In furtherance of his political plans to defeat the Communist uprising, General Templer realized that it was important to obtain the support of the Indian population in Malaya, as well as the other communities, and he took an active interest in improving the social conditions of the Tamil rubber tappers and labourers throughout Malaya which had often been neglected. One way he did this was by enlisting the cooperation of P.P. Narayanan, a Federal Legislative Council member, a powerful trade union leader, and the first President of the Malayan Trades Union Congress and General Secretary of the National Union of Plantation Workers.Narayanan had formerly headed the Negri Sembilan Indian Labour Union with H.K. Choudhury. Both had been officers in the INA (Indian National Army) formed by Subhas Chandra Bose in Singapore during the Japanese Occupation with the support of the Japanese to fight alongside the Japanese Army in its advance on India.

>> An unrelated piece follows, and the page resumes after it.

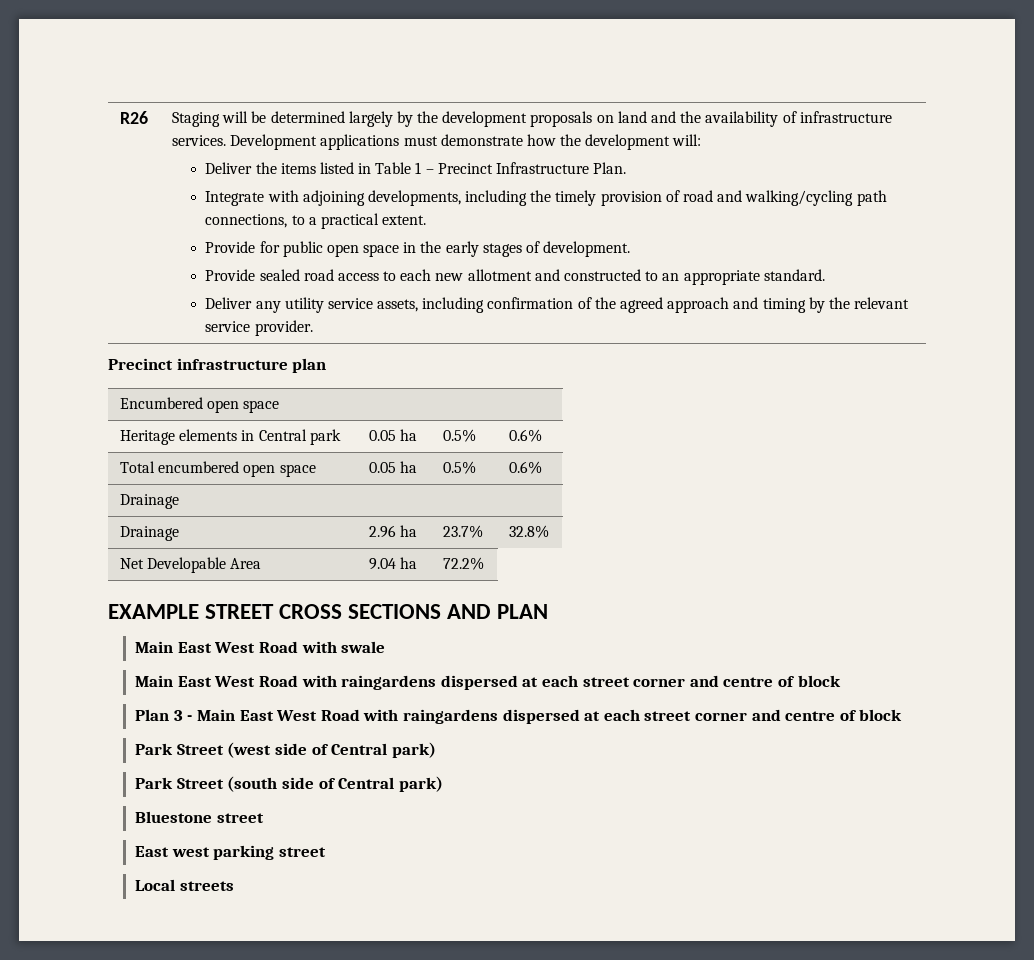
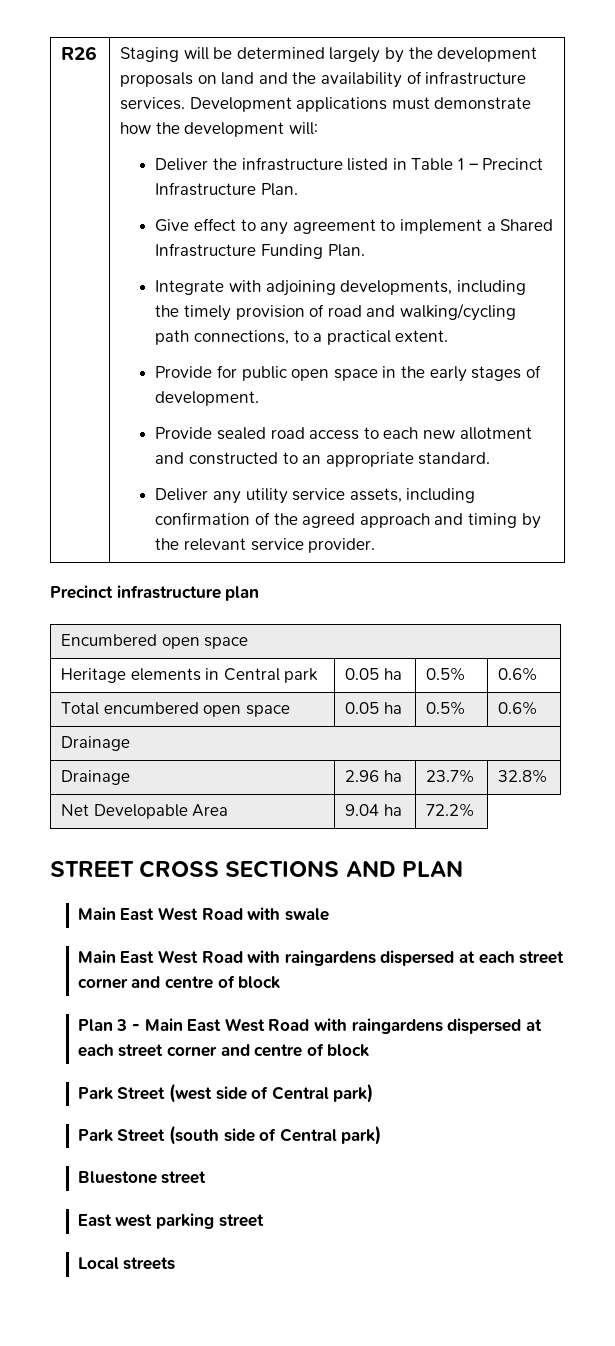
- Deliver the items listed in Table 1 – Precinct Infrastructure Plan.
+ Deliver the infrastructure listed in Table 1 – Precinct Infrastructure Plan.
+ Give effect to any agreement to implement a Shared Infrastructure Funding Plan.
- EXAMPLE STREET CROSS SECTIONS AND PLAN
+ STREET CROSS SECTIONS AND PLAN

After the Japanese surrender and the return of the British colonial power to Malaya in September 1945, several INA personnel took the lead of forming Indian sections of the trade union movement and as many of them were anti-British, they were attractive candidates for recruitment by the Communist Party of Malaya but Narayanan was anti-Communist.

The National Union was an amalgamation of five unions and as it formed one of the most powerful trade union groups in Malaya representing in 1953 close to 79,000 members, the majority of whom were Indians, its support for the Government's cause would be of great value.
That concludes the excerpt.